The research shows that eating animal fat both makes one hungrier – turns off the mechanism in the brain which signals satiety – and contributes disproportionally to the development of belly fat and metabolic syndrome, or insulin resistance.

As a colitis sufferer, I have been grateful and thankful for many years for the ability to eat animal fats, and the easy availability of them. Animal fats are metabolized into butyric acid (especially butter and cream products) which is an important and beneficial nutrient for colonocytes, the cells which line the colon. I have been off meds for what I was told was a lifelong, really serious condition, for over five years due to a diet which includes animal fat. My LDLs have been slightly elevated, 118 at last test, but that seemed a small price to pay for a healthy digestive system which has resulted in shiny hair, good skin, and a generally strong and healthy body.

I was never thin in my youth, maybe averaging about 5-10 lbs more than I wanted to weigh at any one time. But I ate a lot of apples. Living in New England, they were a plentiful and common part of my diet throughout the year. Now that I live in the Southwest, it’s been hard to adjust to the hard or mushy, tasteless knobs available in the supermarkets here. Back East we picked our own, visited farm stands, farmer’s markets, or the local coop, where they were purchased from local farmers.

Apples, it turns out, esp. in the form of apple sauce, if I remember correctly, contain compounds that are also metabolized to butyric acid, thus conferring a considerable health benefit to the colon.

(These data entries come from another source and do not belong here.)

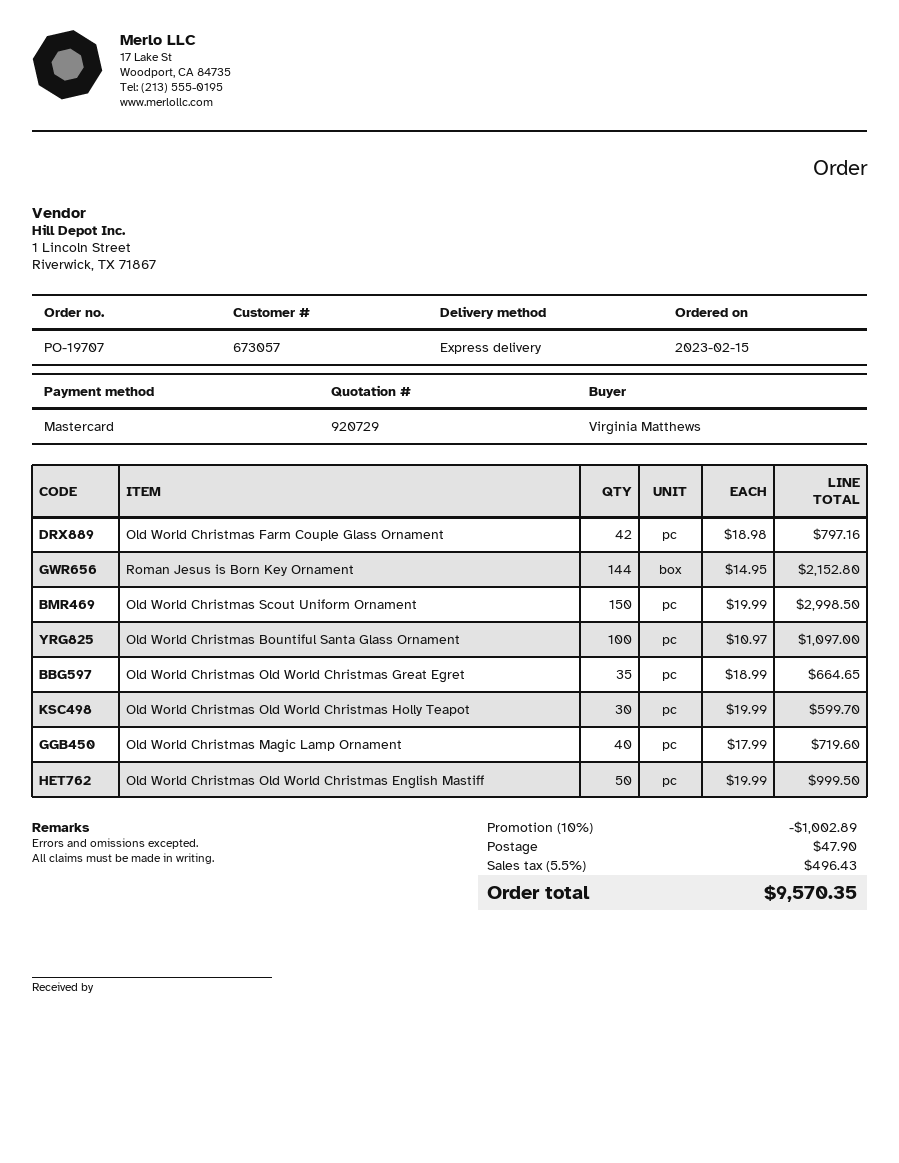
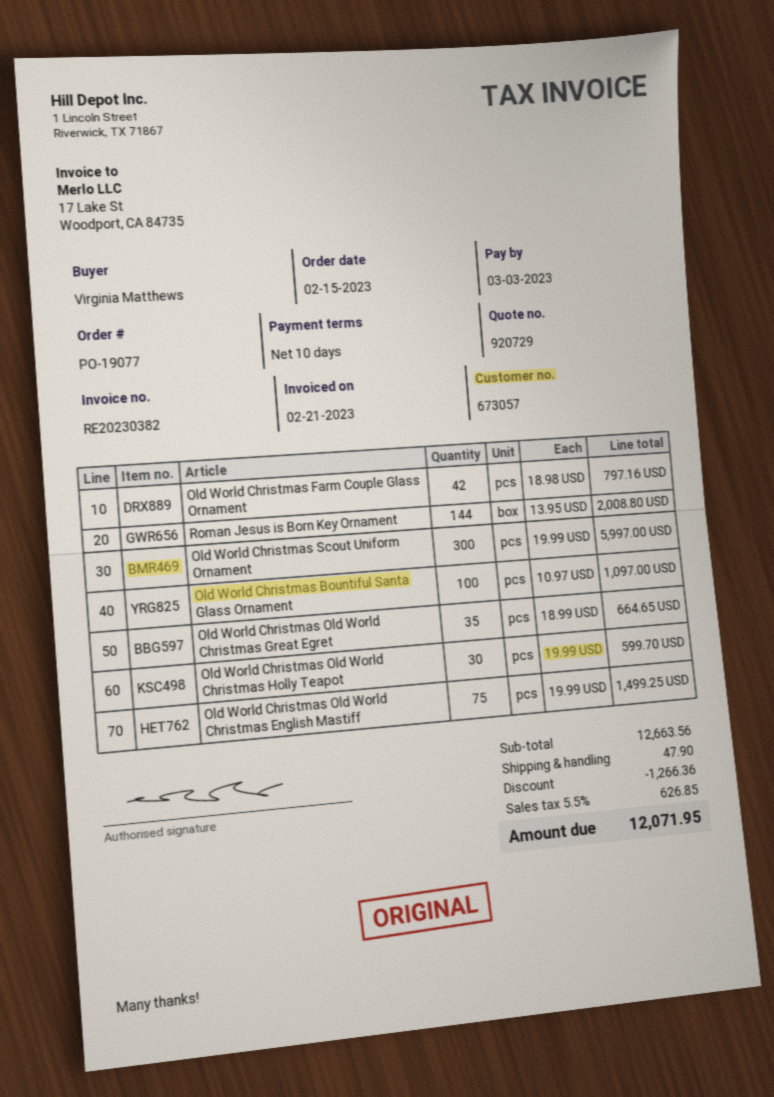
order number: PO-19707 -> PO-19077
Roman Jesus is Born Key Ornament: 144 x 14.95 = 2152.80 -> 144 x 13.95 = 2008.80
Old World Christmas Scout Uniform Ornament: 150 x 19.99 = 2998.50 -> 300 x 19.99 = 5997.00
Old World Christmas Magic Lamp Ornament: 40 x 17.99 = 719.60 -> none
Old World Christmas Old World Christmas English Mastiff: 50 x 19.99 = 999.50 -> 75 x 19.99 = 1499.25
discount: 1002.89 -> 1266.36
tax: 5.5% = 496.43 -> 5.5% = 626.85
total: 9570.35 -> 12071.95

According to the Volumetrics dietetic research, foods like apples which are high water and fiber and low calorie- density as a result, are helpful in losing and maintaining weight. Dr. Barbara Rolls did research which showed that people feel more full eating these foods.

As I write this I am biting into a crisp Washington apple. Not as nice as the firm-skinned, dark-red Cortlands and other varieties of my youth in New England, but it tastes good.

Interesting that people with metabolic syndrome are called “apple shaped”.  My partner has added applesauce and apples to the shopping list for this week. Will keep you all informed about how it goes.